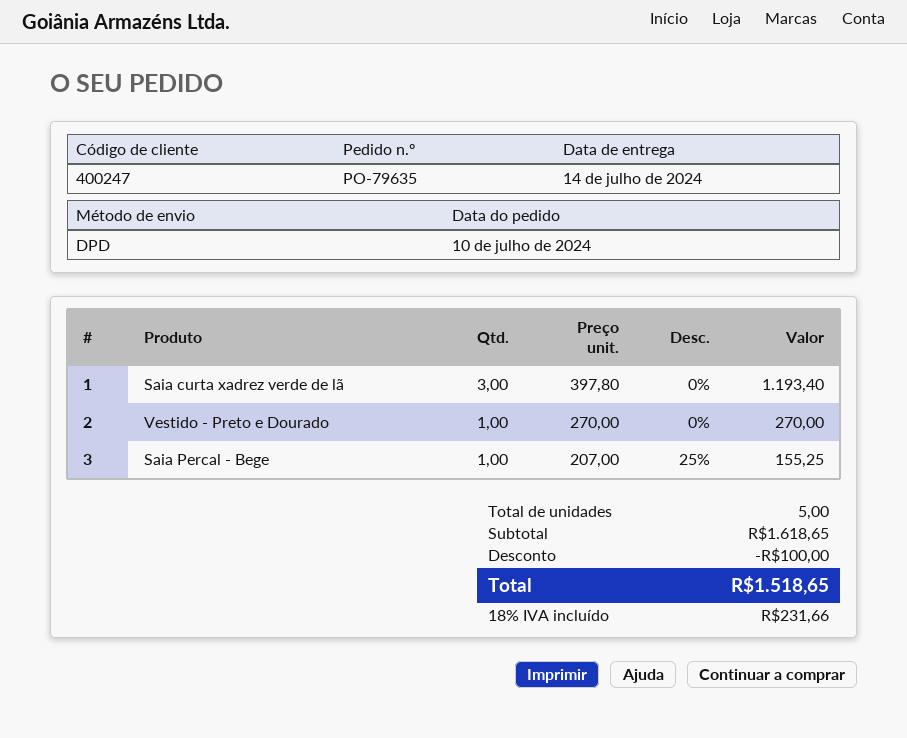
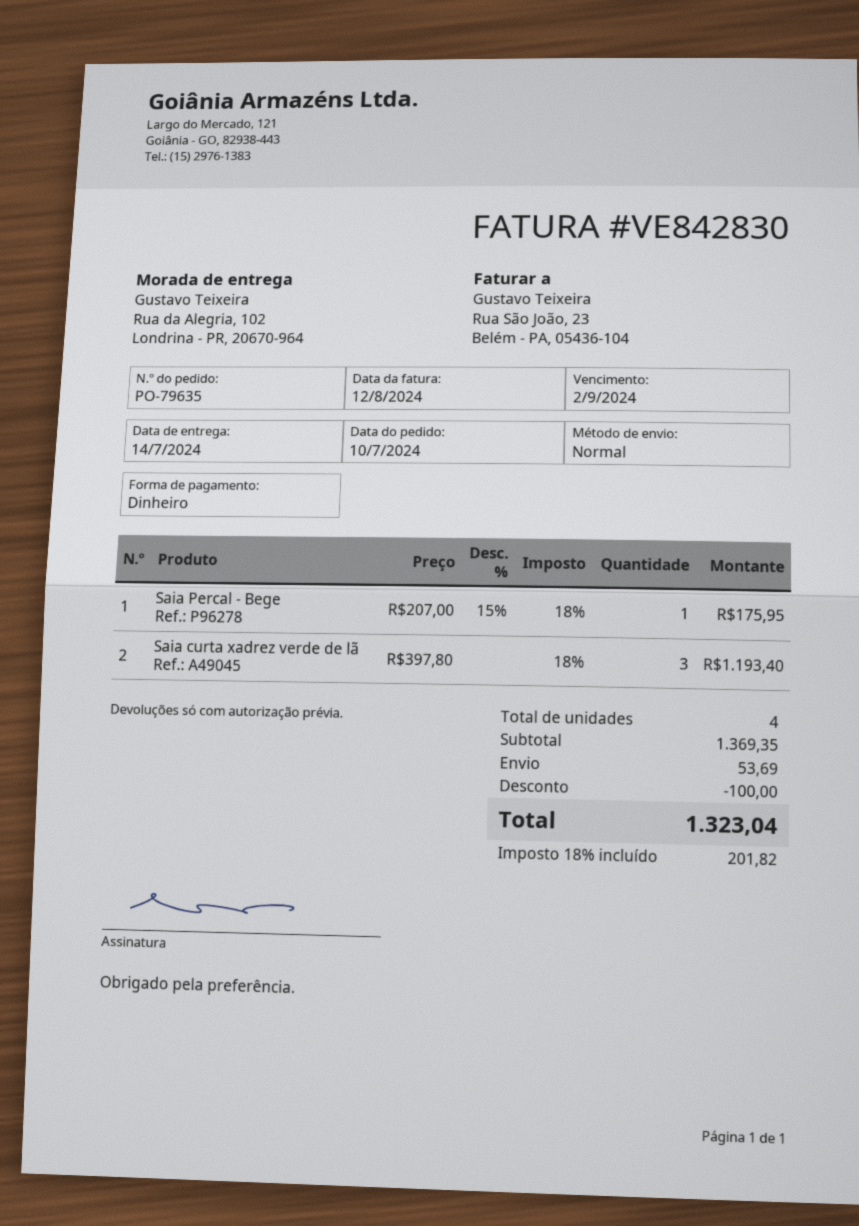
shipping method: DPD -> standard
Vestido - Preto e Dourado: 1 x 270.00 = 270.00 -> none
Saia Percal - Bege: 1 x 207.00 - 25% = 155.25 -> 1 x 207.00 - 15% = 175.95
total quantity: 5 -> 4
subtotal: 1618.65 -> 1369.35
shipping: none -> 53.69
tax: 18% = 231.66 -> 18% = 201.82
total: 1518.65 -> 1323.04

____________

## THE PROBLEM
Taking the line that contains "Vestido - Preto" as the first and the last line of the material as the final one, transcribe that span exactly and include nothing else.

## WRITTEN SOLUTION
Vestido - Preto e Dourado: 1 x 270.00 = 270.00 -> none
Saia Percal - Bege: 1 x 207.00 - 25% = 155.25 -> 1 x 207.00 - 15% = 175.95
total quantity: 5 -> 4
subtotal: 1618.65 -> 1369.35
shipping: none -> 53.69
tax: 18% = 231.66 -> 18% = 201.82
total: 1518.65 -> 1323.04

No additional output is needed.